Modification records:
-- Opening Marker --
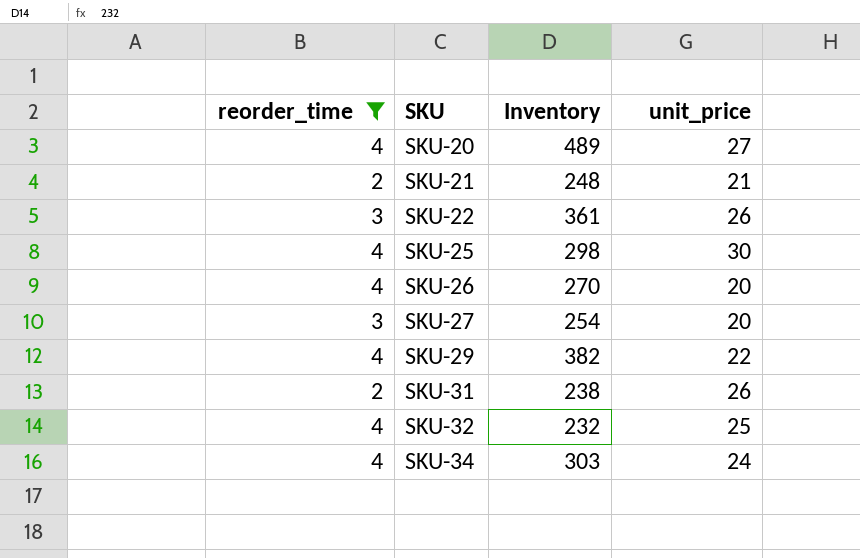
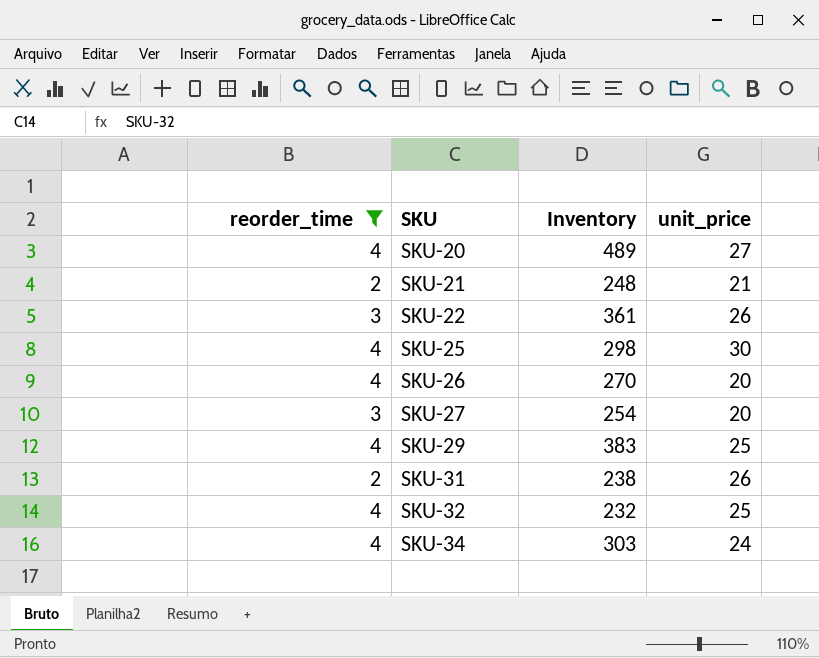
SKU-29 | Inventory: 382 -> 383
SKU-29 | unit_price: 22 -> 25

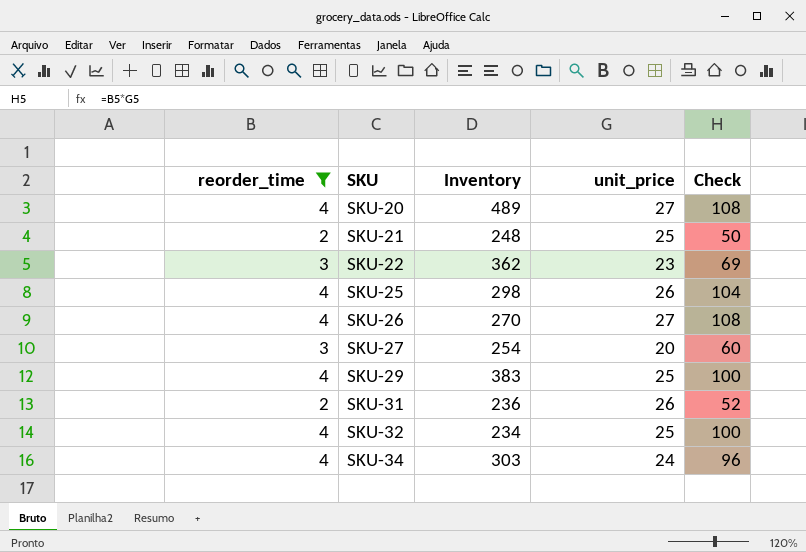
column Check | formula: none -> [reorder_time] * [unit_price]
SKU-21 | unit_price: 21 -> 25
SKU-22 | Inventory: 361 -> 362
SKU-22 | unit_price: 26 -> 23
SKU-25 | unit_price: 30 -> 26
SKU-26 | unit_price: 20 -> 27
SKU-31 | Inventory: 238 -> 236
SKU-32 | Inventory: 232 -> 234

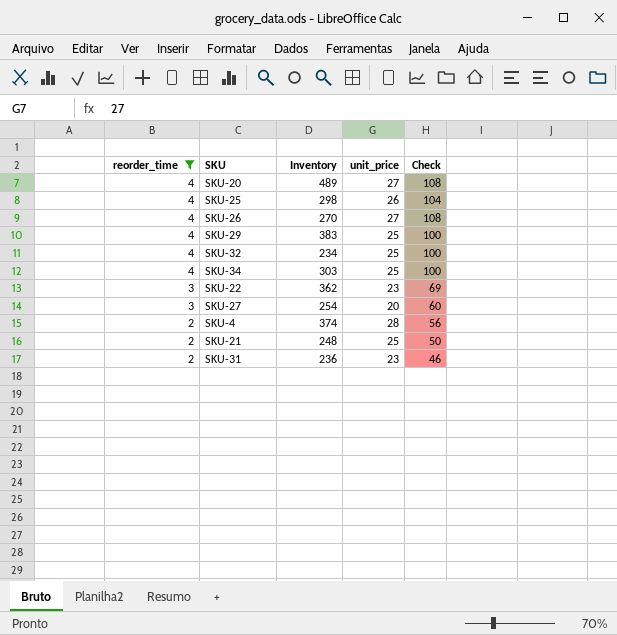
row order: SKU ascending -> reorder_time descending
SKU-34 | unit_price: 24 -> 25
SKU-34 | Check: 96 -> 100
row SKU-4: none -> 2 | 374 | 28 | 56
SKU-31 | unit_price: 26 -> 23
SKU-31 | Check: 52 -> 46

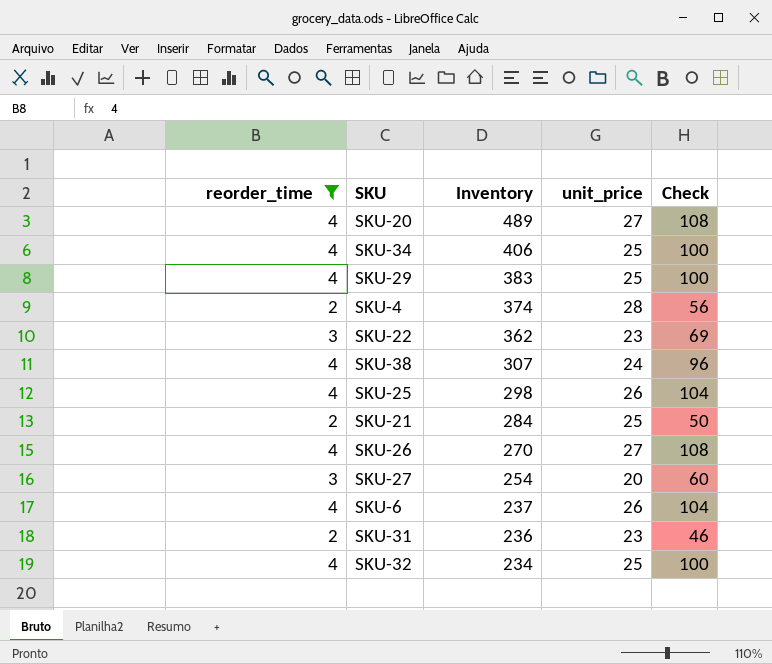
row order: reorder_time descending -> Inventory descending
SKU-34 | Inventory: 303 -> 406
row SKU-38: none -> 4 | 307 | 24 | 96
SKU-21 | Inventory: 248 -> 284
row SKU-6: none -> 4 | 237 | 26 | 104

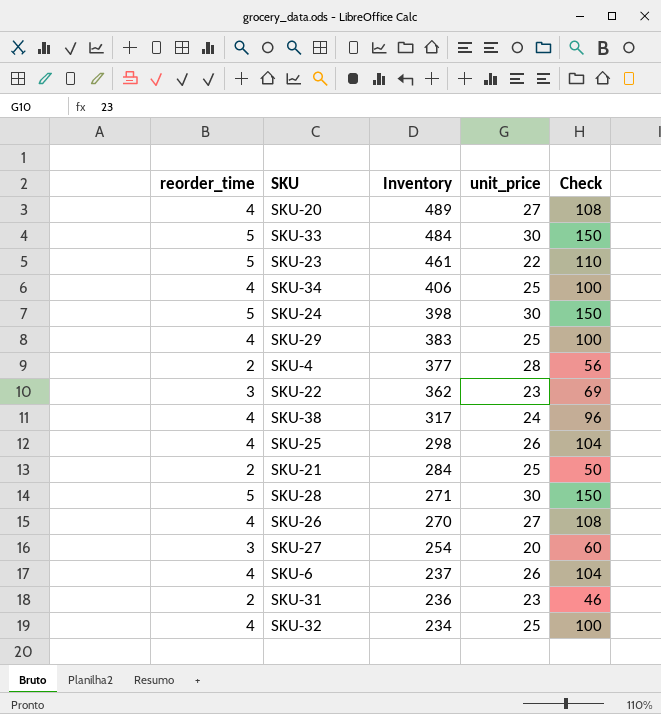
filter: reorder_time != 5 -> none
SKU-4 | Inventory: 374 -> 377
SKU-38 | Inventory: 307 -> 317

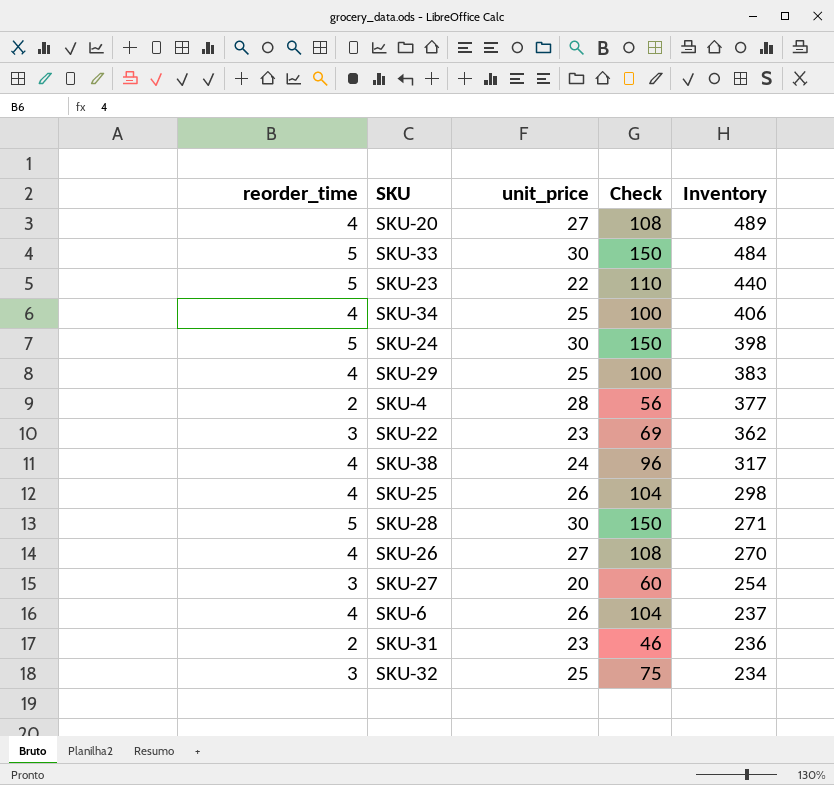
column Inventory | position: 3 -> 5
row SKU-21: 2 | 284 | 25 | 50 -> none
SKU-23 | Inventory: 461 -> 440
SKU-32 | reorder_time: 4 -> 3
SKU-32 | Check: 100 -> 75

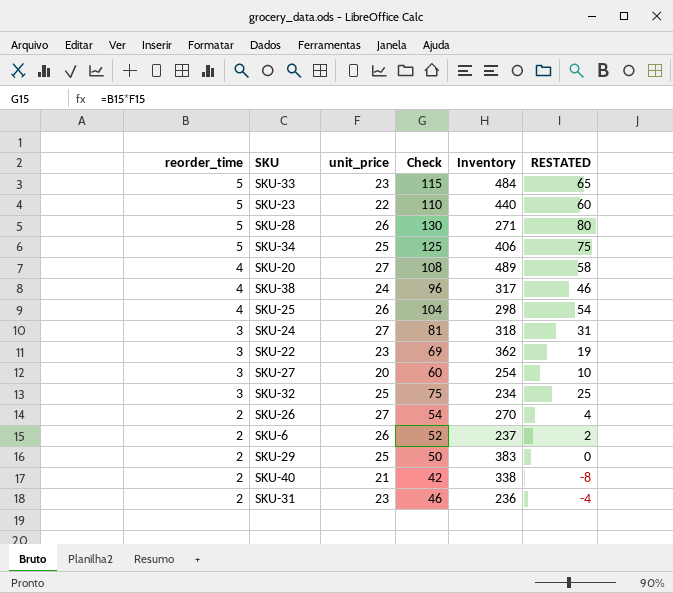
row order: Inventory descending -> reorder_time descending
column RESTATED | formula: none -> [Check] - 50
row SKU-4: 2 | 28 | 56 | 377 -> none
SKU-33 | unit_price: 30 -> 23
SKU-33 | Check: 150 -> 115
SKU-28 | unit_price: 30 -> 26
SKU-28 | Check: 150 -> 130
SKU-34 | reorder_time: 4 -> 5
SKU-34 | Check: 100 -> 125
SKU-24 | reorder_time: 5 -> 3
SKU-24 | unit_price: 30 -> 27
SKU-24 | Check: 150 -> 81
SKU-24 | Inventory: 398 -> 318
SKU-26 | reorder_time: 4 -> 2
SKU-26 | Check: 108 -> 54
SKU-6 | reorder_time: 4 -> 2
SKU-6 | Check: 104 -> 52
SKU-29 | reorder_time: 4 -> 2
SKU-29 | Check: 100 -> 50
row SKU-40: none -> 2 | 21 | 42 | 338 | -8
-- Closing Marker --
-- Opening Marker --
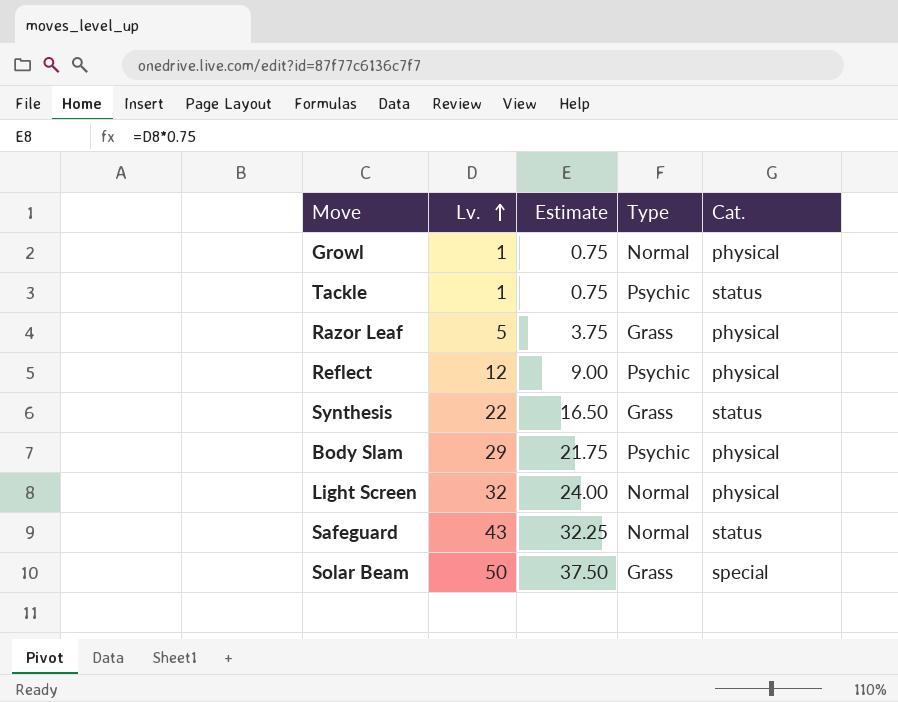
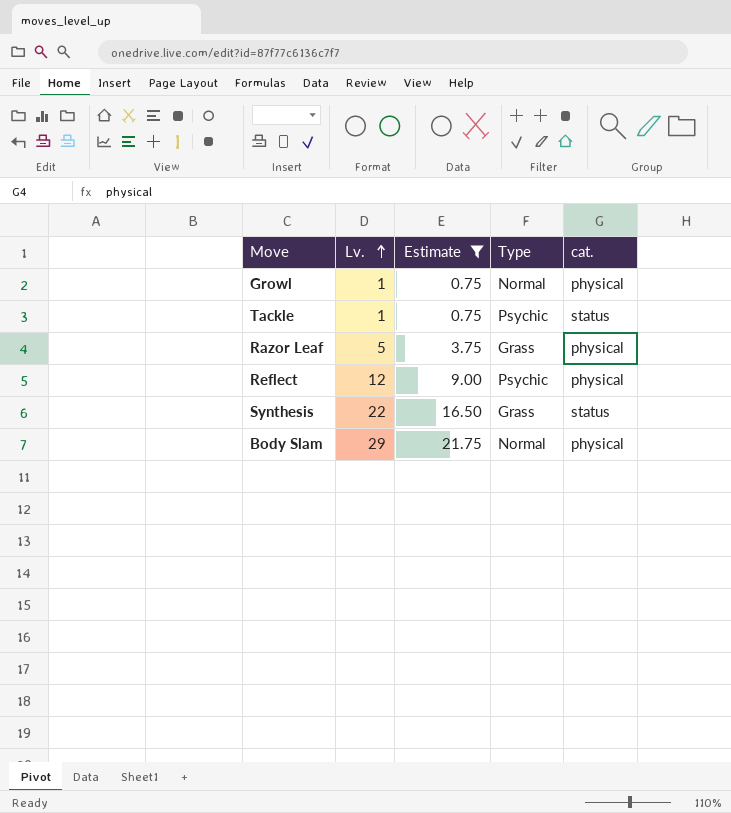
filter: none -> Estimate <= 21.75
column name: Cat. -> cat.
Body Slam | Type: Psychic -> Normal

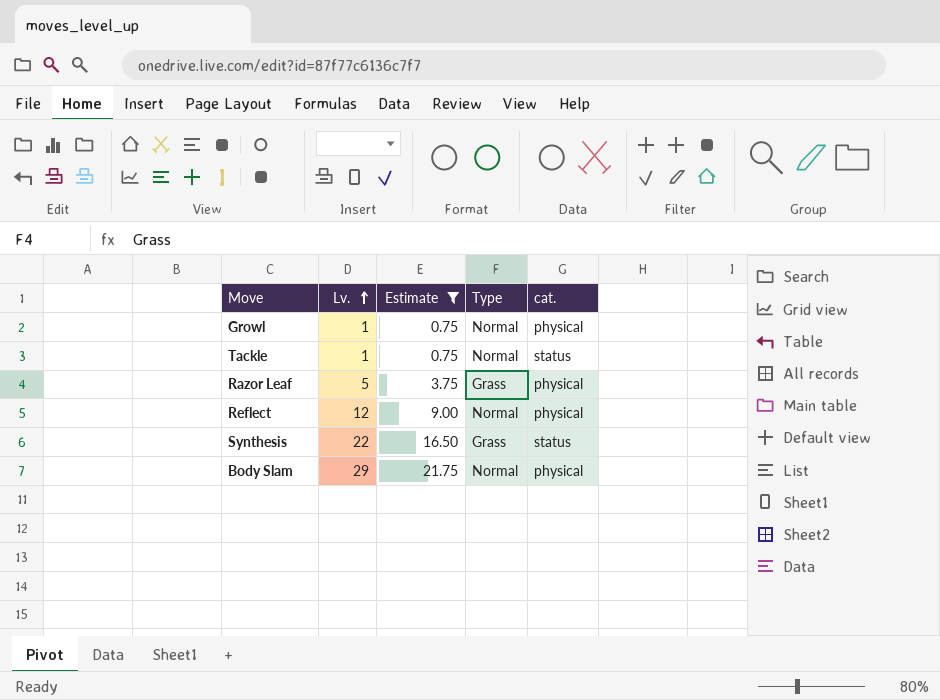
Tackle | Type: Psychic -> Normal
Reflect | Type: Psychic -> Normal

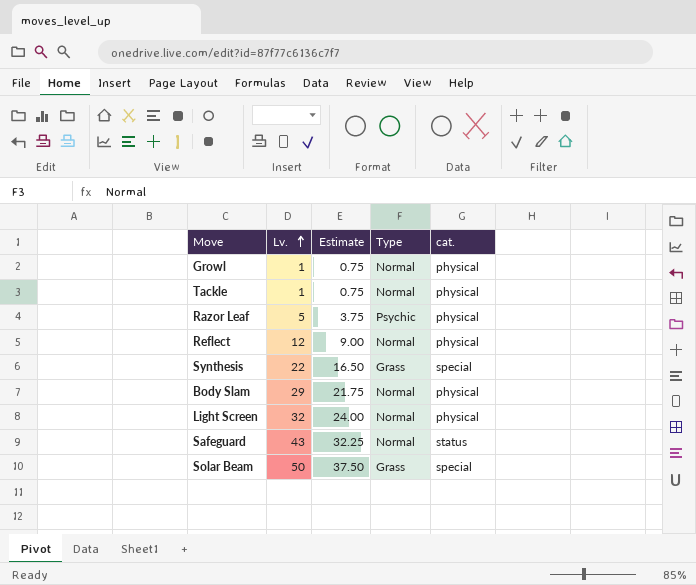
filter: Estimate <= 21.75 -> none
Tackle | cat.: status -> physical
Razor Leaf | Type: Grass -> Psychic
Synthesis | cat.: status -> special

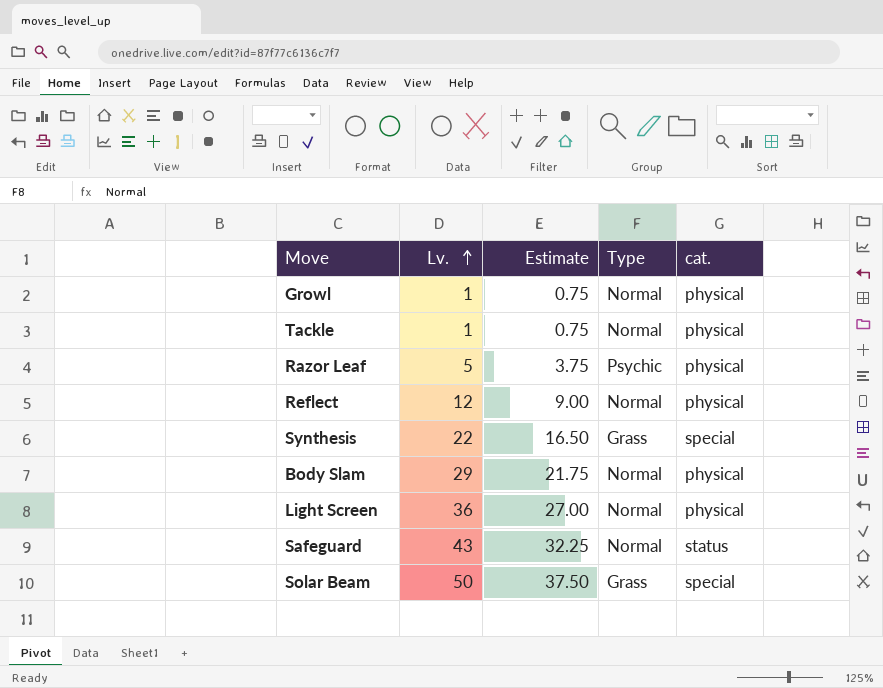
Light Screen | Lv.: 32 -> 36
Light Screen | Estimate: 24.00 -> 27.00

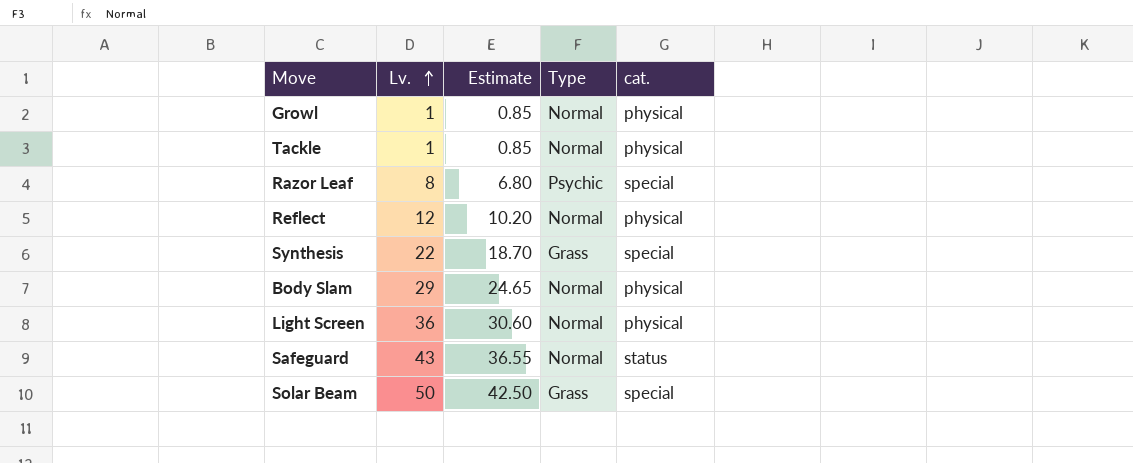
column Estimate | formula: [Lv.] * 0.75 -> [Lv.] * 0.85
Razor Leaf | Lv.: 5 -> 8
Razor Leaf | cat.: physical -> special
-- Closing Marker --
-- Opening Marker --
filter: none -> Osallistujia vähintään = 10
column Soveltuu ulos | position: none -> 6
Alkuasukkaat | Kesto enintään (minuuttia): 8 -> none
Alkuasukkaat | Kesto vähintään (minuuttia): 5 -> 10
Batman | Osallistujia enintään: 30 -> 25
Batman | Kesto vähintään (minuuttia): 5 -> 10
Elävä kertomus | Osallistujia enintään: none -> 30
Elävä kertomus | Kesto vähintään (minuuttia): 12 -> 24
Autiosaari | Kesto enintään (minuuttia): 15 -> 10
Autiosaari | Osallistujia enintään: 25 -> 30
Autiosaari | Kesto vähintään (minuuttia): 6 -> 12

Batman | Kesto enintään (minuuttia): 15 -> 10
-- Closing Marker --
• [ASSIGNMENT]
Because only one stretch of the records is wanted, please output the lines from the one holding "SKU-29 | Inventory: 382 -> 383" through the one holding "row SKU-40: none -> 2 | 21 | 42 | 338 | -8" exactly, both included, and leave every picture out.

• [FINISHED TASK]
SKU-29 | Inventory: 382 -> 383
SKU-29 | unit_price: 22 -> 25

column Check | formula: none -> [reorder_time] * [unit_price]
SKU-21 | unit_price: 21 -> 25
SKU-22 | Inventory: 361 -> 362
SKU-22 | unit_price: 26 -> 23
SKU-25 | unit_price: 30 -> 26
SKU-26 | unit_price: 20 -> 27
SKU-31 | Inventory: 238 -> 236
SKU-32 | Inventory: 232 -> 234

row order: SKU ascending -> reorder_time descending
SKU-34 | unit_price: 24 -> 25
SKU-34 | Check: 96 -> 100
row SKU-4: none -> 2 | 374 | 28 | 56
SKU-31 | unit_price: 26 -> 23
SKU-31 | Check: 52 -> 46

row order: reorder_time descending -> Inventory descending
SKU-34 | Inventory: 303 -> 406
row SKU-38: none -> 4 | 307 | 24 | 96
SKU-21 | Inventory: 248 -> 284
row SKU-6: none -> 4 | 237 | 26 | 104

filter: reorder_time != 5 -> none
SKU-4 | Inventory: 374 -> 377
SKU-38 | Inventory: 307 -> 317

column Inventory | position: 3 -> 5
row SKU-21: 2 | 284 | 25 | 50 -> none
SKU-23 | Inventory: 461 -> 440
SKU-32 | reorder_time: 4 -> 3
SKU-32 | Check: 100 -> 75

row order: Inventory descending -> reorder_time descending
column RESTATED | formula: none -> [Check] - 50
row SKU-4: 2 | 28 | 56 | 377 -> none
SKU-33 | unit_price: 30 -> 23
SKU-33 | Check: 150 -> 115
SKU-28 | unit_price: 30 -> 26
SKU-28 | Check: 150 -> 130
SKU-34 | reorder_time: 4 -> 5
SKU-34 | Check: 100 -> 125
SKU-24 | reorder_time: 5 -> 3
SKU-24 | unit_price: 30 -> 27
SKU-24 | Check: 150 -> 81
SKU-24 | Inventory: 398 -> 318
SKU-26 | reorder_time: 4 -> 2
SKU-26 | Check: 108 -> 54
SKU-6 | reorder_time: 4 -> 2
SKU-6 | Check: 104 -> 52
SKU-29 | reorder_time: 4 -> 2
SKU-29 | Check: 100 -> 50
row SKU-40: none -> 2 | 21 | 42 | 338 | -8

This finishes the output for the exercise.